Chaque année, à la Toussaint, Florence Sénéchal
vient visiter ses morts, son mari Anthelme et son fils Aurélien.
Elle obéit à ce triste cérémonial
dans la gaîté. Et pourtant...
C'est elle, l'empoisonneuse qui patiemment versait quelques
gouttes d'arsenic avec le verre de son mari. Aurélien
s'est défénestré alors qu'elle purgeait
sa peine de prison. Elle n'a pas de regrets. Elle est l'instrument
de la mort et n'a fait que les aider dans leur propre volonté
d'anéantissement.
La scène se place dans un cimetière, où
deux fossoyeurs, à la marge du monde des vivants, jouent
le ballet funèbre du procès. A la manière
du choeur antique, ils ressassent "le crime n'a pas de
pourquoi" et observent fascinés, incrédules
la belle Florence qui plie et chancelle sous le poids de ses
soixante ans. Les victimes, en rêve, réclament
justice et l'appellent à franchir l'autre rive.

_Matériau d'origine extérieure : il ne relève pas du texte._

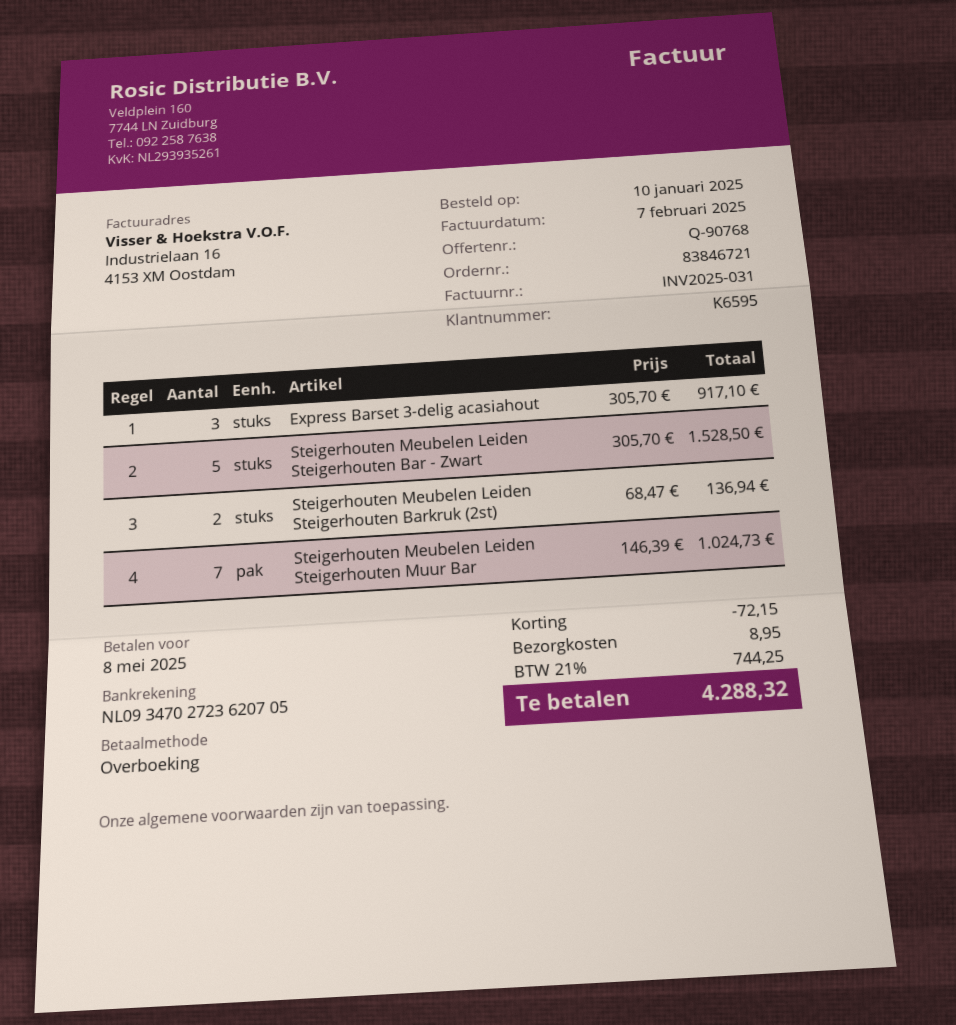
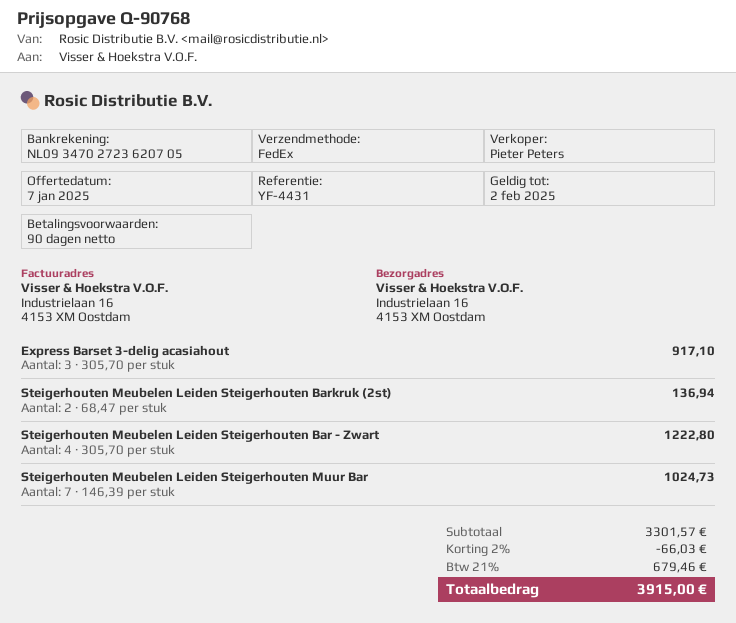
Steigerhouten Meubelen Leiden Steigerhouten Bar - Zwart: 5 x 305.70 = 1528.50 -> 4 x 305.70 = 1222.80
discount: 72.15 -> 66.03
shipping: 8.95 -> none
tax: 21% = 744.25 -> 21% = 679.46
total: 4288.32 -> 3915.00

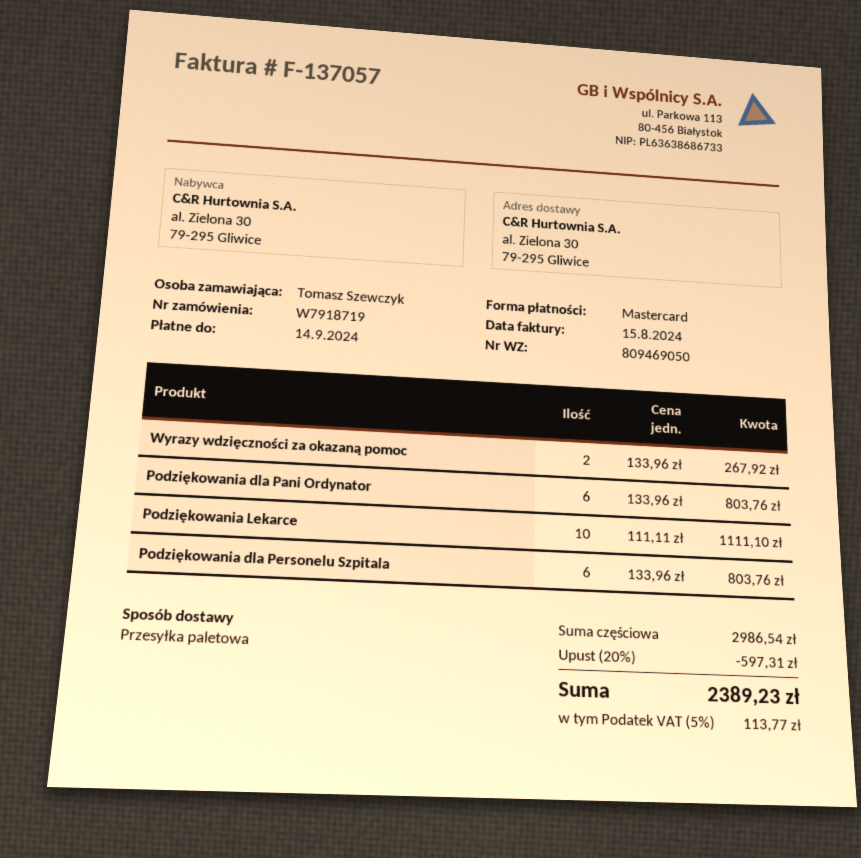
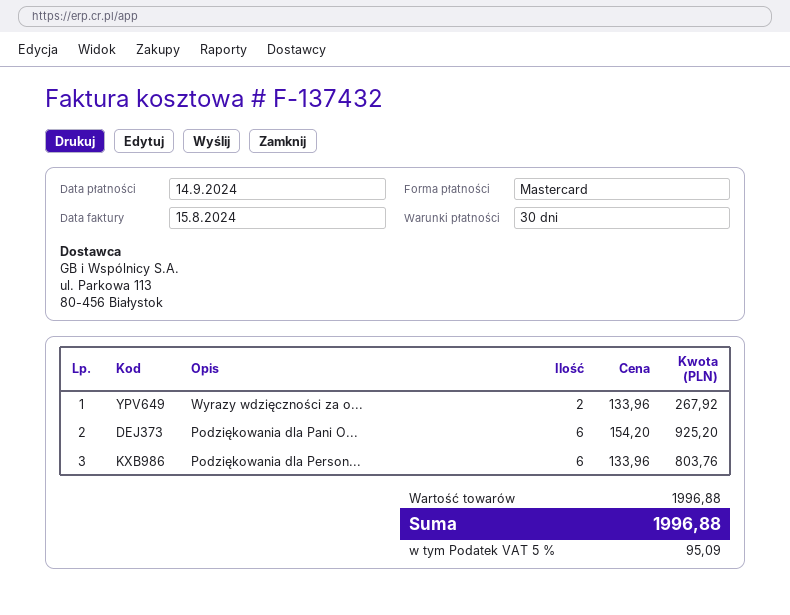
invoice number: F-137057 -> F-137432
Podziękowania dla Pani Ordynator: 6 x 133.96 = 803.76 -> 6 x 154.20 = 925.20
Podziękowania Lekarce: 10 x 111.11 = 1111.10 -> none
subtotal: 2986.54 -> 1996.88
discount: 20% = 597.31 -> none
tax: 5% = 113.77 -> 5% = 95.09
total: 2389.23 -> 1996.88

La mise en scène de Cynthia Gava rend le texte obsédant,
hypnotique. On est à un degré de tension qui ne
faiblit pas. Cette obsession de la mort est un questionnement
de la condition humaine, de notre modernité qui évacue
les corps, qui refuse le pourrissement comme s'il s'agissait
de la dernière obscénité. La référence
à Rabelais ne vient pas là par hasard. "Poussières,
tu finiras poussières".
Le spectateur est placé au bord de la tombe, face au
crime. Absurdité de la dénonciation et absurdité
de la justification. "Le crime n'a pas de pourquoi".
Maryvonne Schiltz interprète de façon très
charnelle Florence Sénéchal, elle lui apporte
un éclat solaire puis mystique. Est-elle folle ? Est-elle
une mère dénaturée ? Est-elle victime plus
que criminelle ? Les questions restent en suspens, comme balayées
par la propre ignominie des guerres du vingtième siècle.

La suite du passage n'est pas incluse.